What needs to be done
Give back an exact copy of the lines in the records below, from the line that has "- Compatibility: Adheres" through the line that has "docs for guidelines.", and nothing besides.

Information
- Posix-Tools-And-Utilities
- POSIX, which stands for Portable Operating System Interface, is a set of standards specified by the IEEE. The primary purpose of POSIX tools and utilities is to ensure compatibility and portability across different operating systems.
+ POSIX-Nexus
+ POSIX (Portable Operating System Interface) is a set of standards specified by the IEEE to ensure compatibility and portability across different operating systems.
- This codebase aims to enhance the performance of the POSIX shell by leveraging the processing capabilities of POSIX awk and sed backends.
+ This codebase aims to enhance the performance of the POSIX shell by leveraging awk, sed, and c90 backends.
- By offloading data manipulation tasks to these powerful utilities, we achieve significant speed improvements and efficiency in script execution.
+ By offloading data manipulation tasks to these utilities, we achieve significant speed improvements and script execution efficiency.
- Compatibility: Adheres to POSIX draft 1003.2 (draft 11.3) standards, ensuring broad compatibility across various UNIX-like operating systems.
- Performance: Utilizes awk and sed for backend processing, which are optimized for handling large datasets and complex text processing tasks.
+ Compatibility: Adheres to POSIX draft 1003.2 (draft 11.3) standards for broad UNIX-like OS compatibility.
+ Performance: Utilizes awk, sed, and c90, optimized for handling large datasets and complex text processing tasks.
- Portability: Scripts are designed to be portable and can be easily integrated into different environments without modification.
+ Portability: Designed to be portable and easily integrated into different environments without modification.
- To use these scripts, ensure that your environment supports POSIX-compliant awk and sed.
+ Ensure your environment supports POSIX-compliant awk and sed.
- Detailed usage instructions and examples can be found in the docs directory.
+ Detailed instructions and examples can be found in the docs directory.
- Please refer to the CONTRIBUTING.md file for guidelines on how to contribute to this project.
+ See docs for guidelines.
==
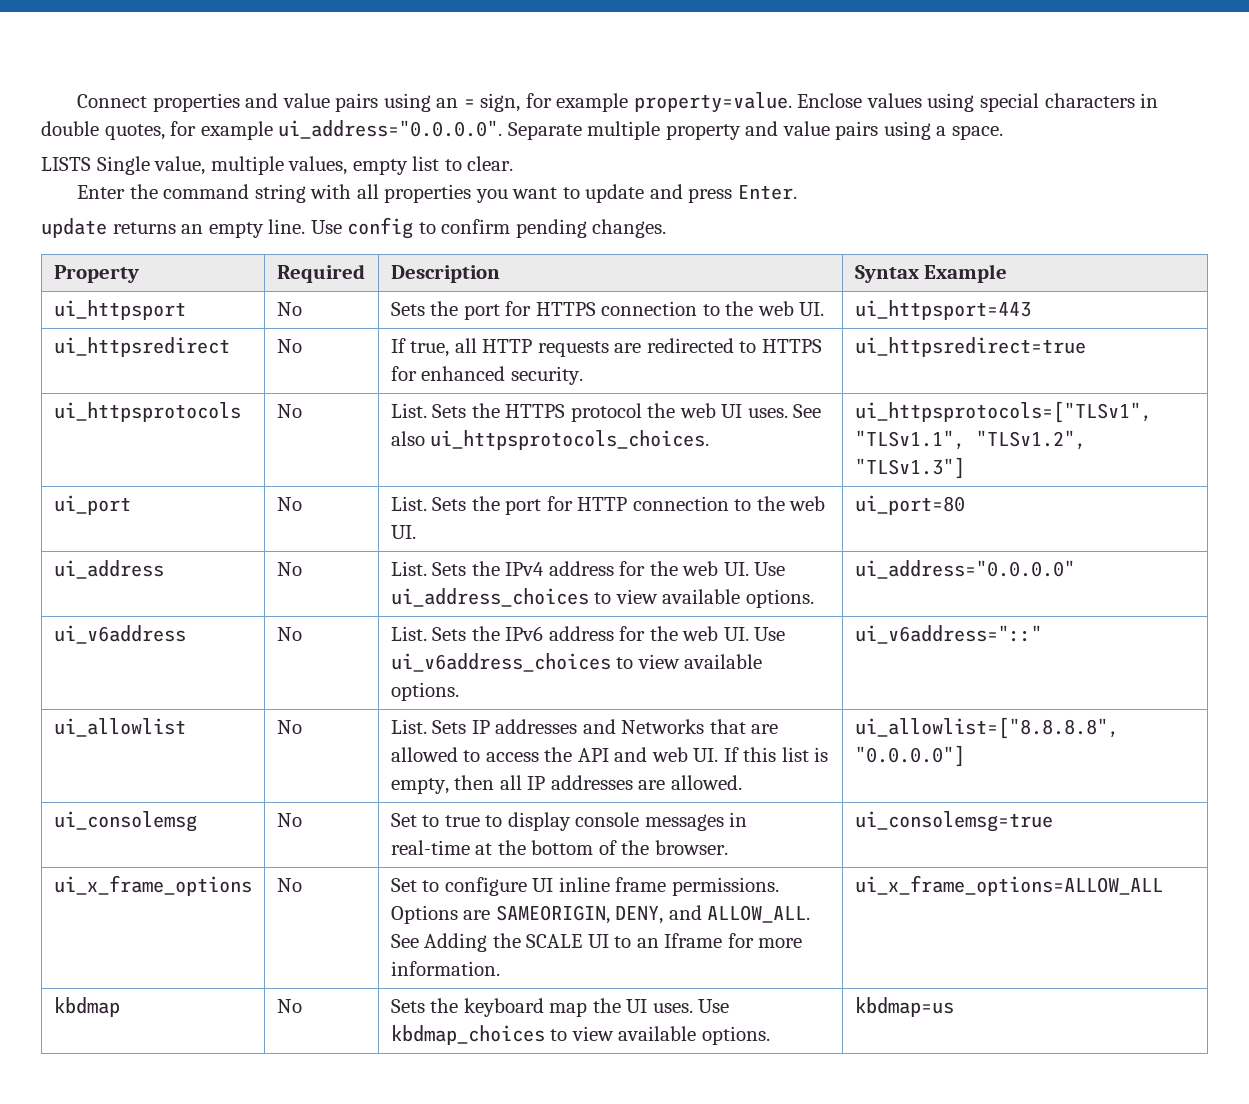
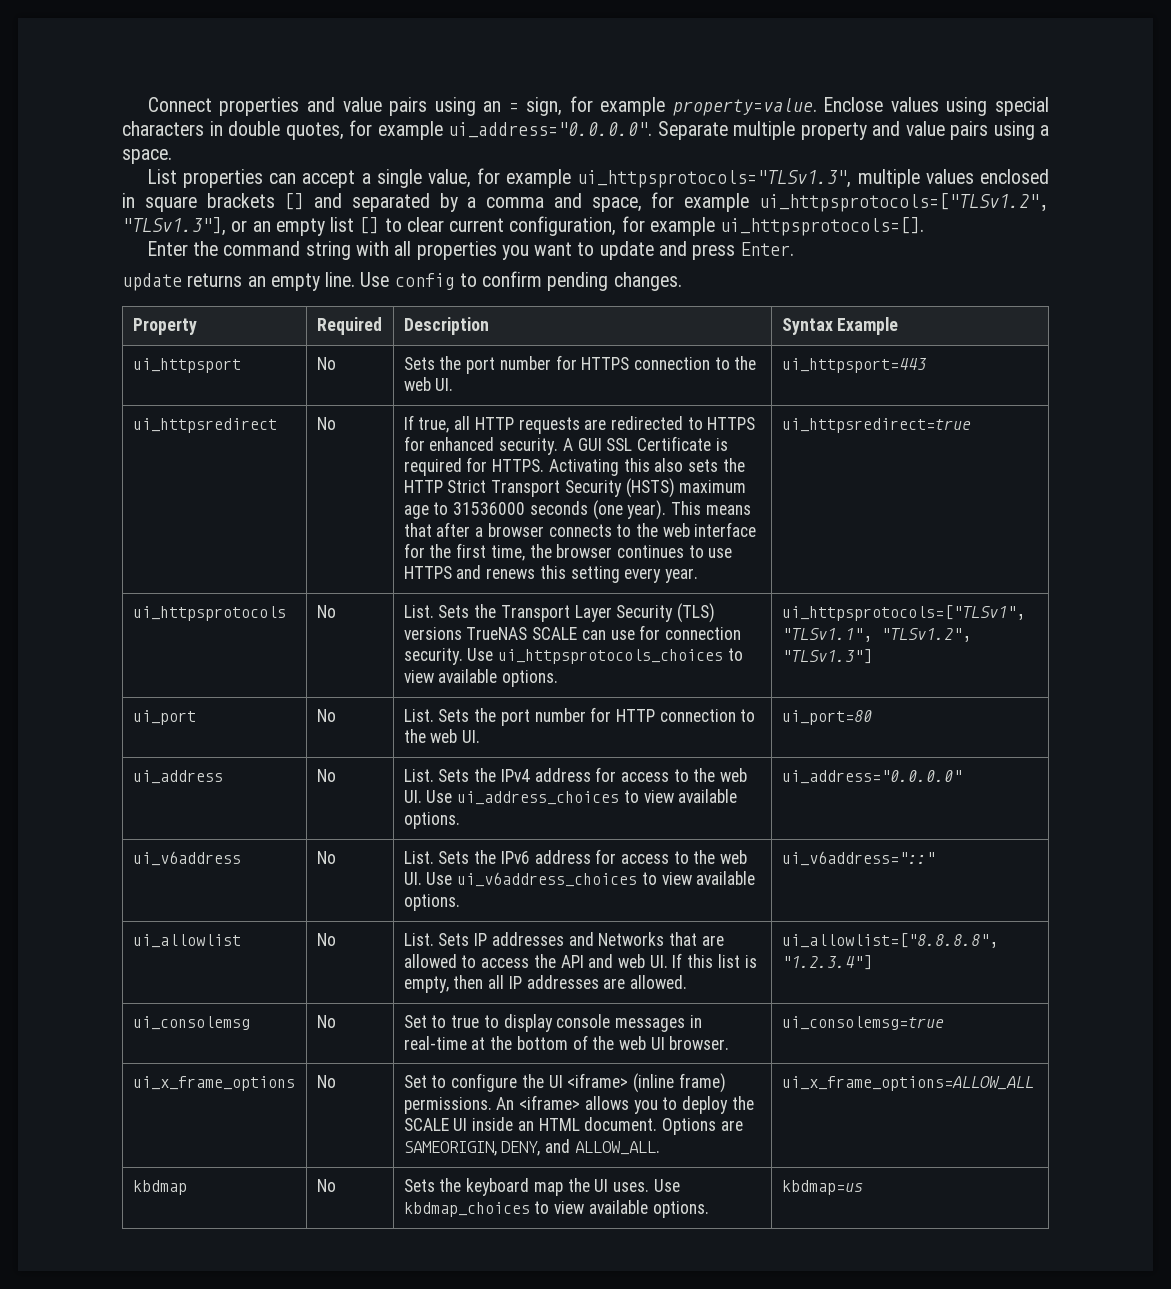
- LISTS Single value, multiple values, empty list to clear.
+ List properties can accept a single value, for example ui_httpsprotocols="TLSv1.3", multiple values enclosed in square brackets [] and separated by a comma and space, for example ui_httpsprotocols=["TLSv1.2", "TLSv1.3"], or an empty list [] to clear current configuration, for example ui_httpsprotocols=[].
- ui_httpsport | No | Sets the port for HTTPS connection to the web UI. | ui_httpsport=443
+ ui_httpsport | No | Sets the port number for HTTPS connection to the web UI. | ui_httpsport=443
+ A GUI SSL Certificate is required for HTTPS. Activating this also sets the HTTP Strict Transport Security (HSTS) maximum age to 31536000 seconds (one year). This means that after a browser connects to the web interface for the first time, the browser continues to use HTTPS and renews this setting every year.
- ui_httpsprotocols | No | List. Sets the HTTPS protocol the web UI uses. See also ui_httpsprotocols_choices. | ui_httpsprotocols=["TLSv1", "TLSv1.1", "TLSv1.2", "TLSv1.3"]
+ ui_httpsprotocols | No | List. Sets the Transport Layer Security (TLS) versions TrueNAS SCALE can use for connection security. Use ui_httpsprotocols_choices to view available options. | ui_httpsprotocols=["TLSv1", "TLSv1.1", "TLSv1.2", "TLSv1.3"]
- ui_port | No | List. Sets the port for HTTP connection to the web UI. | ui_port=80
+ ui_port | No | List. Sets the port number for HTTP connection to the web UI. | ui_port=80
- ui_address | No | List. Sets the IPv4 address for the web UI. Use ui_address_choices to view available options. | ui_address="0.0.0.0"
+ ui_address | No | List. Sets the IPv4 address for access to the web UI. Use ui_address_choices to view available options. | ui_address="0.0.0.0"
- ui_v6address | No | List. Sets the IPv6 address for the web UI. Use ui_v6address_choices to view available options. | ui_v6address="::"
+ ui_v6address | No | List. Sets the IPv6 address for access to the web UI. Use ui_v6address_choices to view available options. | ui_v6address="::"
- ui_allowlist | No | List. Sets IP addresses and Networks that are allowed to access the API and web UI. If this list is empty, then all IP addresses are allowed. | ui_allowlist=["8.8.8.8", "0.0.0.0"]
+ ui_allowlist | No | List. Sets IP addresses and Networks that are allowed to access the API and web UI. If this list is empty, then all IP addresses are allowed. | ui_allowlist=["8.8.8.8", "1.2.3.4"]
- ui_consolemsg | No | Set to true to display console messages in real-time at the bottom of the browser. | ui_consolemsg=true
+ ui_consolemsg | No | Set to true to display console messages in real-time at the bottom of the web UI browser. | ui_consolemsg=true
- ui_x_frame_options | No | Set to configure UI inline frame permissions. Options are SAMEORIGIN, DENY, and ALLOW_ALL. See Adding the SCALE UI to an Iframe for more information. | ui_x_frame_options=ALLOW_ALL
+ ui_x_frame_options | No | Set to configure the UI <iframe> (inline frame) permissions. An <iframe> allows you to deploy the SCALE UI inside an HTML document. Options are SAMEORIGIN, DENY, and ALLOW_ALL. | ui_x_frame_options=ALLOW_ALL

Written solution
- Compatibility: Adheres to POSIX draft 1003.2 (draft 11.3) standards, ensuring broad compatibility across various UNIX-like operating systems.
- Performance: Utilizes awk and sed for backend processing, which are optimized for handling large datasets and complex text processing tasks.
+ Compatibility: Adheres to POSIX draft 1003.2 (draft 11.3) standards for broad UNIX-like OS compatibility.
+ Performance: Utilizes awk, sed, and c90, optimized for handling large datasets and complex text processing tasks.
- Portability: Scripts are designed to be portable and can be easily integrated into different environments without modification.
+ Portability: Designed to be portable and easily integrated into different environments without modification.
- To use these scripts, ensure that your environment supports POSIX-compliant awk and sed.
+ Ensure your environment supports POSIX-compliant awk and sed.
- Detailed usage instructions and examples can be found in the docs directory.
+ Detailed instructions and examples can be found in the docs directory.
- Please refer to the CONTRIBUTING.md file for guidelines on how to contribute to this project.
+ See docs for guidelines.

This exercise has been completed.